Nenhum outro vai saber dos sons que se formam e
o porquê de você sorrir com a mesma palavra que
faz o outro chorar. A gente vive pra ser secreta,
transposição e transbordamento, além da risca de
giz no nosso próprio telhado que goteja e inunda o
quarto trancado. E tudo isso vai morrer em segredo.


Une cruel incompréhension...



'

domingo, 2 de setembro de 2012

Vagando pelos toques que eu encontrei os manuscritos.

     Eu ainda morava a poucos quilômetros de distância, o que garantia menos de meia hora para entrar em comunhão com a natureza nos fins de semana. Depois de pegarmos a estrada de barro, íngreme e pedregosa, passávamos pelo povoado de casas baixas e descoloridas onde as crianças desmontavam o golzinho de estacas e saíam da rua pro carro passar.
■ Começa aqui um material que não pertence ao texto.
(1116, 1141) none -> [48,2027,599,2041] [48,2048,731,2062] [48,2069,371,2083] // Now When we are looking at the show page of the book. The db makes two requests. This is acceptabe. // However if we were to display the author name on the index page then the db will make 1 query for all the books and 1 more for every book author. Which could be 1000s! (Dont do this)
Do que me recordo é o rastro de poeira que sempre ficava para trás à medida que os pneus avançavam, como um fantasma ou um complô cósmico que certificava nunca estarmos realmente desacorrentados. 

      Depois do povoado, chegávamos à casa do meu avó, num pedaço de terra batida entre os milharais e as palmas sob o sol, com bancos de madeira maciça na varanda, piso de octógonos e flores amarelas ao pé da árvore. Meus pais cobravam para que eu pedisse a bênção, e naquele tempo eu ainda me obrigava a fazer tudo o que eu tinha vergonha, tudo que não fazia sentido pra mim. Algumas vezes, meu primo vinha visitar o avô com a gente. Tínhamos quase a mesma idade, e eu esperava que ele pedisse a bênção primeiro, porque só depois eu cumpria, numa espécie de brincadeira em que eu imaginava que estava imitando-o.
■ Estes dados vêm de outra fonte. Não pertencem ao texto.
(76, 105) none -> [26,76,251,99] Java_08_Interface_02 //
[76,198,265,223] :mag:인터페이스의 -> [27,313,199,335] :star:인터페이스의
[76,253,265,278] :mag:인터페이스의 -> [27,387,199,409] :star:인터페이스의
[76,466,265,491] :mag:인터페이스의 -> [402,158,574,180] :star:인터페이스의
     A diversão começava de verdade quando nós dois saíamos entre as plantas descobrindo novos horizontes. Ele queria ser um cientista, eu ainda não sabia o que seria de mim. Ele voltava com arranhões nos joelhos e nos braços, coceira entre os dedos e folhas verdes desalinhadas entre os cabelos. Eu permanecia quieta durante toda a jornada, espiando pelos cantos, capturando as expressões do seu rosto enquanto ele descia pelos galhos da árvore, inalando o cheiro de fruta madura e de dourado que a terra inteira borrifava. Caminhávamos entre as ervas daninhas enquanto éramos crianças demais para pensar em morrer. No meio de tanto verde, lembro que encontramos uma planta pequena que encolhia as folhas quando sentia nosso toque.

      "Essa é a mimosa."
      "Eu sei."
      "A mulher do vô disse que também chamam de maria-fecha-a-porta."
      "Eu sei."
      "Engraçado, né?"
    "Por que você acha engraçado? Achei tão sensível. Imagina se fosse uma pessoa, estaria condenada a não sentir o vento de frente."
      "Eu não sei de onde você tira essas coisas, Mari."
      "Ora de onde, de mim. Essa daqui é como eu."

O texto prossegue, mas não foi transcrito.